Supervisors on June 22 this year appointed 20 members to the Redistricting Advisory Committee and on Sept. 14 adopted a revised redistricting schedule that allowed local residents to submit potential boundary plans.

The 20-member committee met 13 times since July 27 and experienced “significant” delays in getting census information from federal and state governments, which forced supervisors to extend the committee’s work by about two weeks, said Board of Supervisors Chairman Jeff McKay (D).

In all, the committee submitted 64 redistricting plans to the Board of Supervisors, which may be viewed at www.fairfaxcounty.gov/redistricting.

Committee members produced 24 plans, including 13 that maintained the county’s current structure of nine magisterial districts, plus 10 plans featuring 10 districts and one with 11. Of the 40 plans submitted by the public, 19 had nine districts, 15 had 10 districts and six had 11 districts.

Reston resident Paul Berry, who chairs the Redistricting Advisory Committee, said the public had submitted more maps than in any previous redistricting effort.

“Our committee was 100-percent citizen-led and this strong, direct connection to the communities around us enabled a transparent, open process that encouraged participation,” he said.

Berry urged supervisors to consider minimal disruption when approving redrawn districts, so as to give residents as much stability as possible in their civic life. The committee also urged supervisors to select a nine-district plan and undertake a process to rename some magisterial districts and precincts.

Supervisors on Nov. 9 deferred decision on the plans until Dec. 7, but kept the record open for public comments. Supervisor John Foust (D-Dranesville) said he had not selected a preferred district plan yet and looked forward to the board’s debate, but added he preferred a nine-district version.

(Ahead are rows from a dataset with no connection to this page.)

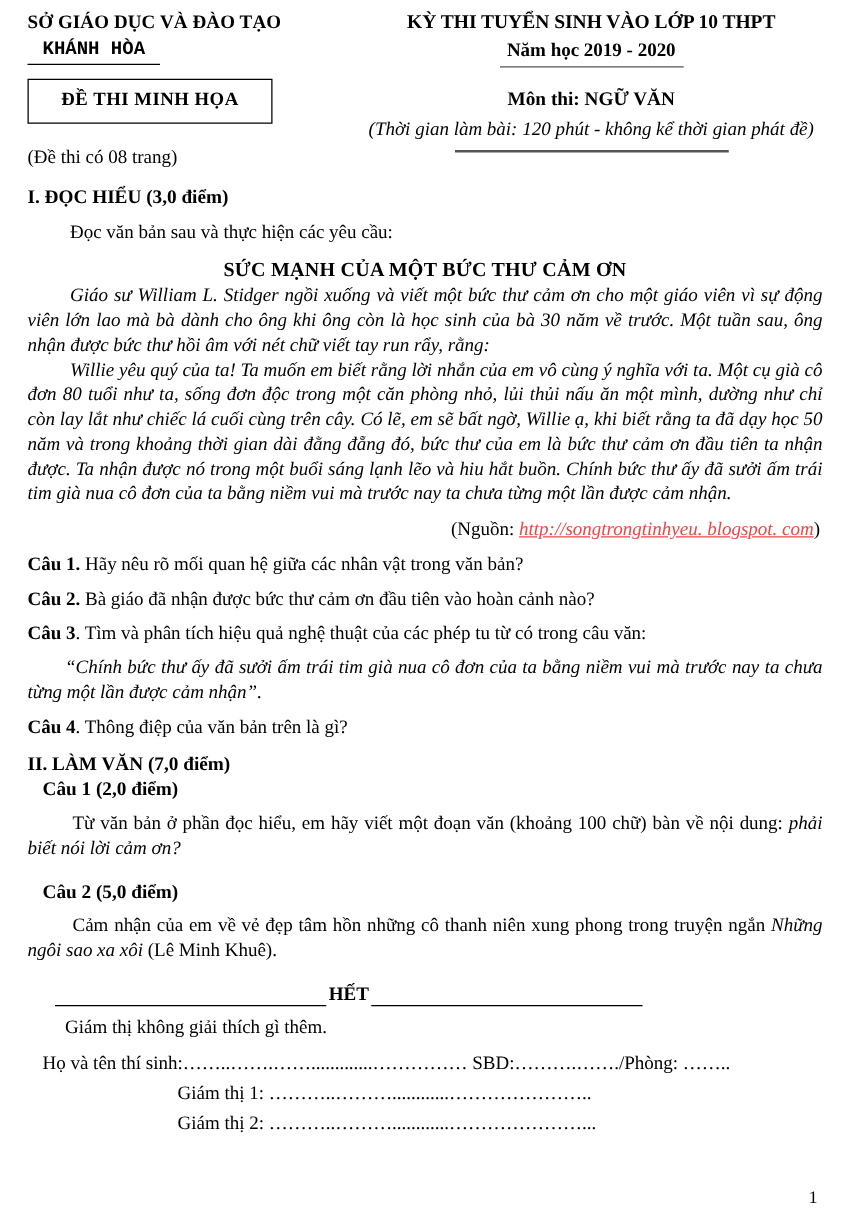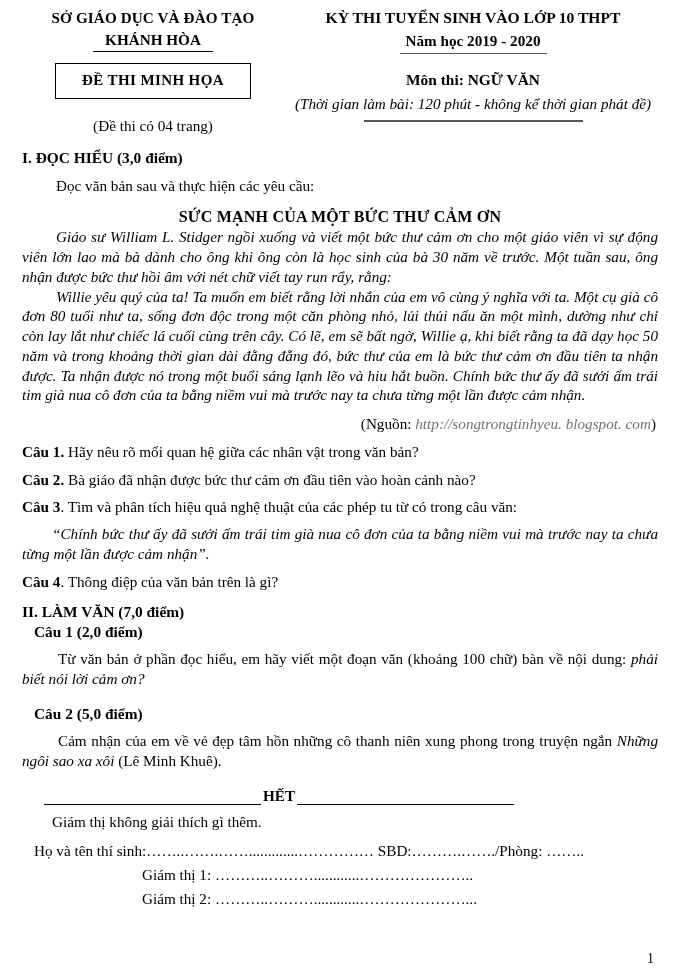--- a/index.html
+++ b/index.html
@@ -34,7 +34,6 @@
   .header-left {
     width: 262px;
     flex: 0 0 262px;
-    text-align: center;
   }
   .header-right {
     flex: 1 1 auto;

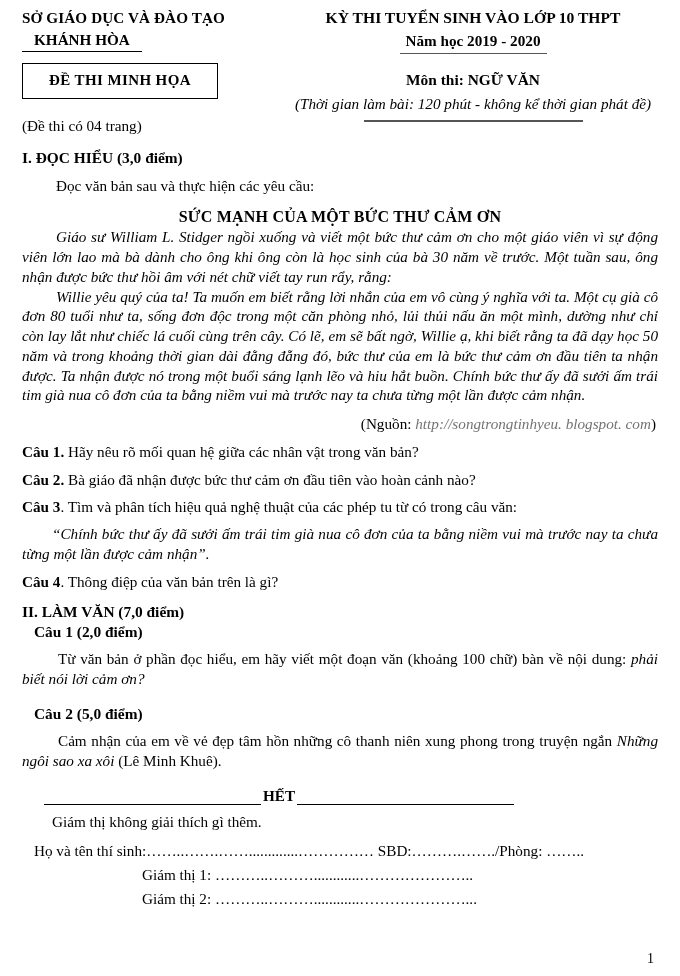--- a/index.html
+++ b/index.html
@@ -53,6 +53,7 @@
     border-bottom: 1.6px solid #000;
     padding: 0 12px 1px 12px;
     margin-top: 2px;
+    font-family: Liberation Mono, monospace;
   }
   .exam-box {
     display: inline-block;

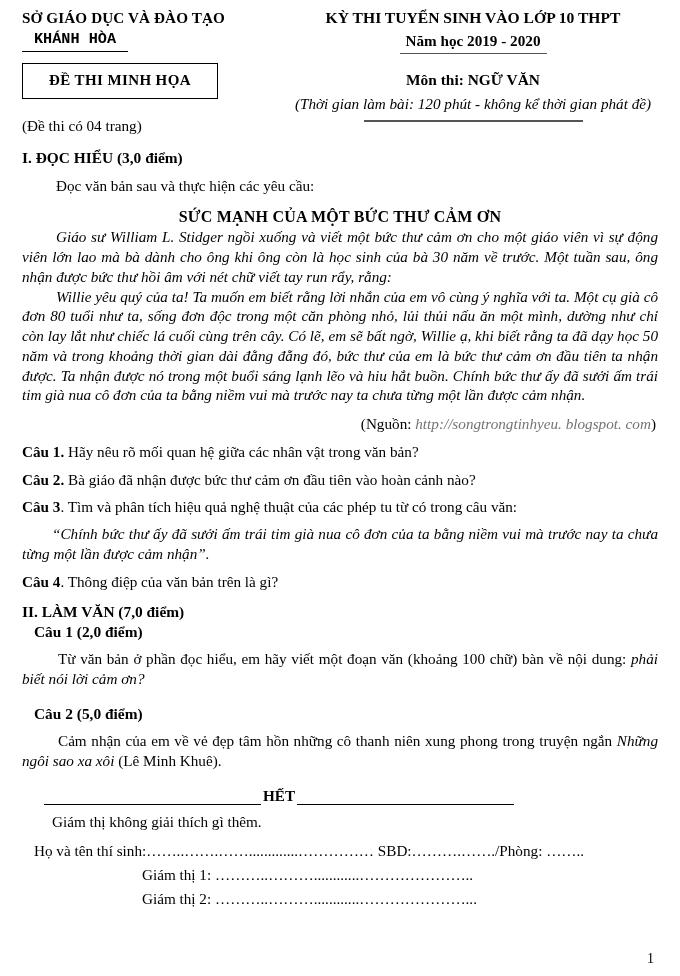--- a/index.html
+++ b/index.html
@@ -228,7 +228,7 @@
       <div class="hdr-line-1">SỞ GIÁO DỤC VÀ ĐÀO TẠO</div>
       <div class="hdr-province">KHÁNH HÒA</div>
       <div class="exam-box">ĐỀ THI MINH HỌA</div>
-      <div class="pages-note">(Đề thi có 04 trang)</div>
+      <div class="pages-note">(Đề thi có 08 trang)</div>
     </div>
 
     <div class="header-right">

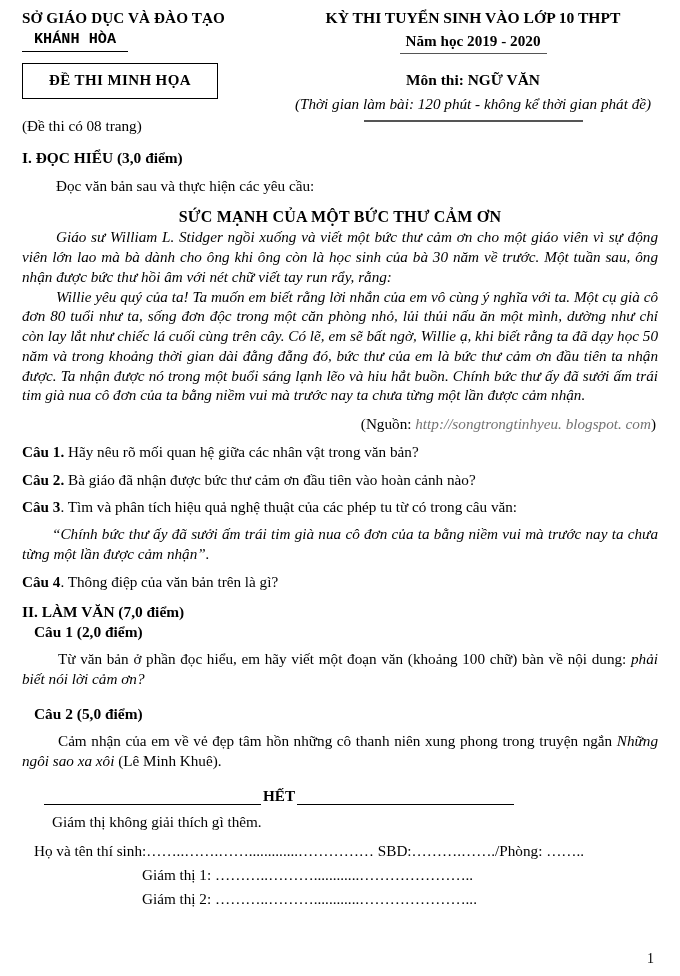--- a/index.html
+++ b/index.html
@@ -146,8 +146,9 @@
   }
   .source a,
   .source .url {
-    color: #737373;
+    color: #ef4444;
     font-style: italic;
+    text-decoration: underline;
   }
   .question {
     margin-top: 8px;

“I feel there has not been sufficient community outreach on the 10- and 11-district options to make such a significant change at this time,” Foust said. “My preference is to retain the nine-district option and to limit the number of precincts that get moved between the existing districts. The next time around, I believe serious consideration should be given to adding a 10th district.”

County residents and leaders who weighed in at a Nov. 9 public hearing argued for keeping their neighborhoods intact.

Vienna Mayor Linda Colbert asked supervisors to keep the town within one magisterial district, preferably continuing its inclusion in Hunter Mill District.

“Vienna’s population, our demographics, are really not changing dramatically, so we see no need for a change,” Colbert said.

After supervisors adopt an ordinance Dec. 7, the board will submit the new redistricting plan to the Virginia attorney general for review, Ward said. The attorney general will take about 60 days to issue a certificate of no objection, likely in late February.

(In between the start and end of that review process, there will be a new Virginia attorney general, as Republican Jason Miyares on Nov. 2 defeated two-term Democrat Mark Herring. The change in party is unlikely to have any substantive impact on the process leading to approval.)

If the plan included a new district, supervisors then would petition the Circuit Court to order a special election to elect a new supervisor within 45 days of the request, Ward said. Otherwise, supervisors would next face the voters in 2023.

Supervisors praised the redistricting committee’s work, which it executed in a shortened time frame.

“This is a very different process than used in Richmond for redistricting,” said McKay, who like Supervisors Walter Alcorn (D-Hunter Mill) previously served on a redistricting committee. “I can attest to how open and transparent our process is and [it is] a model for how you do redistricting.”